Planning A City Without Trees

The destruction of an irreplaceable hilltop environment at the end of Capital Drive in Southeast Eugene is well under way. Large dump trucks now rumble up and down undersized Spring Boulevard, threatening any cars and pedestrians in their way. Loggers have taken out all the trees on the hilltop, many large and stately, for 35 new homes. There appears to have been no consideration for leaving at least a few big trees to maintain the character and appearance of the project. The landowner defied the neighbors in 2017 and got the buy-in of the Eugene Planning Department, despite multiple fire and safety concerns.

Two years of neighbor testimony against paving over this beautiful forested area next to Hendricks Park went nowhere.
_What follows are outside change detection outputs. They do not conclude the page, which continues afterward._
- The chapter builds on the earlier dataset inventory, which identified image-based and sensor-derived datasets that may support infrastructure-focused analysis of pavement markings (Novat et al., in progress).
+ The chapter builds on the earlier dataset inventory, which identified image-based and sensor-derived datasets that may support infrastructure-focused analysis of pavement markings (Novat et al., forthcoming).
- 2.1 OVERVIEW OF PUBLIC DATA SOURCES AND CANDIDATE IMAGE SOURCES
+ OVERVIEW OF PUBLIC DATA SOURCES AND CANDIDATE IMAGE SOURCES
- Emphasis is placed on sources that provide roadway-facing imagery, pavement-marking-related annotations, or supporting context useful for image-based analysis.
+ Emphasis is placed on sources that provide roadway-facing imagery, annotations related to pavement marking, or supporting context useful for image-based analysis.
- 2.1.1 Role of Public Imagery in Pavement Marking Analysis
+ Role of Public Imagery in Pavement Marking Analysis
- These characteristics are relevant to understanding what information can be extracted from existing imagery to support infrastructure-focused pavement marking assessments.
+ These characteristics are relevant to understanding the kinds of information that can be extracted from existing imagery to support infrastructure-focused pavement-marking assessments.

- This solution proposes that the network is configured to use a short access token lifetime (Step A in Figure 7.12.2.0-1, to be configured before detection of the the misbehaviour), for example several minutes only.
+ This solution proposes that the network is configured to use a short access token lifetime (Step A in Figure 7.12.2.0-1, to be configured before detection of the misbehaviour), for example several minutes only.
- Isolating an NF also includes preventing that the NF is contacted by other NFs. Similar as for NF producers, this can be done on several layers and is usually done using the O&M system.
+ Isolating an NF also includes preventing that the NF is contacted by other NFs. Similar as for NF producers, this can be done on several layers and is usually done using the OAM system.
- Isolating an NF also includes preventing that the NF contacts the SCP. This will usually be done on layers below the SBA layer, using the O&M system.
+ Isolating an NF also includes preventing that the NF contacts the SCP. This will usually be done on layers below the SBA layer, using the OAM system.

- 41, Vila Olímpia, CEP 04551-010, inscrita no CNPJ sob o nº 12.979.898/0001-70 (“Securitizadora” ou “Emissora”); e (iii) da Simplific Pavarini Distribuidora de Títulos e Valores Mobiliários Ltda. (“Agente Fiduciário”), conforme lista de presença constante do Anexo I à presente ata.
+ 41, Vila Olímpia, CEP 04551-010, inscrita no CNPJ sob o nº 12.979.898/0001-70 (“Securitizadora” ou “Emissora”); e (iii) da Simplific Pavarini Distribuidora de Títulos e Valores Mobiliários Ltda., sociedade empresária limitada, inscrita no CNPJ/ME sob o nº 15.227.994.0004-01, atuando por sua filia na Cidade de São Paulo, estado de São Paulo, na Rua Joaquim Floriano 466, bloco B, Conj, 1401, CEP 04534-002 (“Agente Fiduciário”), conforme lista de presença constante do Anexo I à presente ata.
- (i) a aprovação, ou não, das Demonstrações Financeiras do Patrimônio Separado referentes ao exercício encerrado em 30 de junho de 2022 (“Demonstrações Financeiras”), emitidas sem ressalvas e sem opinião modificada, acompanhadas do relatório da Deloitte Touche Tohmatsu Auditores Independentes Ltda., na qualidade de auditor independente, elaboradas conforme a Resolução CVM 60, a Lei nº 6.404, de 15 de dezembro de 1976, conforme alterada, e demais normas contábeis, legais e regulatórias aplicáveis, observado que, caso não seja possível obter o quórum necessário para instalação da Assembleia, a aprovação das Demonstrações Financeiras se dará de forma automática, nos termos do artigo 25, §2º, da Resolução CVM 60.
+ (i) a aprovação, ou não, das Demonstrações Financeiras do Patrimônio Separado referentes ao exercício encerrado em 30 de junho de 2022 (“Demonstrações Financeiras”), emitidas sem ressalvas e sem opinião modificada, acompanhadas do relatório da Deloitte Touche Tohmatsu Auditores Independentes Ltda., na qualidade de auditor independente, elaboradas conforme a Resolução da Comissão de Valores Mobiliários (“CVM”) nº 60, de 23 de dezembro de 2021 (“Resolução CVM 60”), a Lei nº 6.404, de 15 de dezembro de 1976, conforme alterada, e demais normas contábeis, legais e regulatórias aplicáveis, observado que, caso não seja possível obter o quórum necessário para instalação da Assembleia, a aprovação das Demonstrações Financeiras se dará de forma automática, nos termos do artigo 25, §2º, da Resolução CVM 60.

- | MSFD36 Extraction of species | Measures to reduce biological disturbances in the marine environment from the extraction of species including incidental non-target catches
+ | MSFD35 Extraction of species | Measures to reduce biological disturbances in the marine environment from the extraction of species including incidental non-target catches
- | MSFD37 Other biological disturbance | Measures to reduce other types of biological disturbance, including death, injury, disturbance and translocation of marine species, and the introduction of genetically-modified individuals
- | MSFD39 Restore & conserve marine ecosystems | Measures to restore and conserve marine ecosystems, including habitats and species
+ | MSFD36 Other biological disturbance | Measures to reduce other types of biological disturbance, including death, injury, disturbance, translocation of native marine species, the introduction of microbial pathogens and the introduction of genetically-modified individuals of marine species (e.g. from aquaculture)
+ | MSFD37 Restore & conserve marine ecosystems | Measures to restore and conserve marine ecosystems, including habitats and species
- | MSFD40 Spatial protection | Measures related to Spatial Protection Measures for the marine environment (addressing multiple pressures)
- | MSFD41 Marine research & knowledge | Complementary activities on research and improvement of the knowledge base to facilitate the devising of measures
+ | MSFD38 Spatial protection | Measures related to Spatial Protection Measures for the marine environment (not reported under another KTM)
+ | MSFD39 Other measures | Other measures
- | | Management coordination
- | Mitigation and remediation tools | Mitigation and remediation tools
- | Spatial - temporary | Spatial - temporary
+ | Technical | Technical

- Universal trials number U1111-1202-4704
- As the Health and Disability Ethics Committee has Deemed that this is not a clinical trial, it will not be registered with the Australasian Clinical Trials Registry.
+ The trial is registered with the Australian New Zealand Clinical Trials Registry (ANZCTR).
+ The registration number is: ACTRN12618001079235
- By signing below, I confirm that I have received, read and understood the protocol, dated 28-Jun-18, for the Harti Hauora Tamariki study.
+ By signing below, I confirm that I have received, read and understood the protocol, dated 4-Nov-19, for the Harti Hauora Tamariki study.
This despite the South Hills Study from 1974 stating “The south hills (of Eugene) constitute a unique and irreplaceable community asset… (that) function as a strong visual boundary or edge for the city.” This parcel, in my opinion, called out to become park land.

Now from my house I get to watch history and nature taken down the hill in pieces. Many neighbors warned in 2017 that there was no way to do this project without endangering all drivers in the neighborhood. The owner of the property and the city apparently did not care. Now it is happening. In a world where Nature is under constant assault, this whole Capital PUD project, both morally and logistically, should never have been contemplated. The purpose of this letter is to warn other Eugene neighborhoods that the city will apparently not stand in the way as some of its best natural areas are eroded.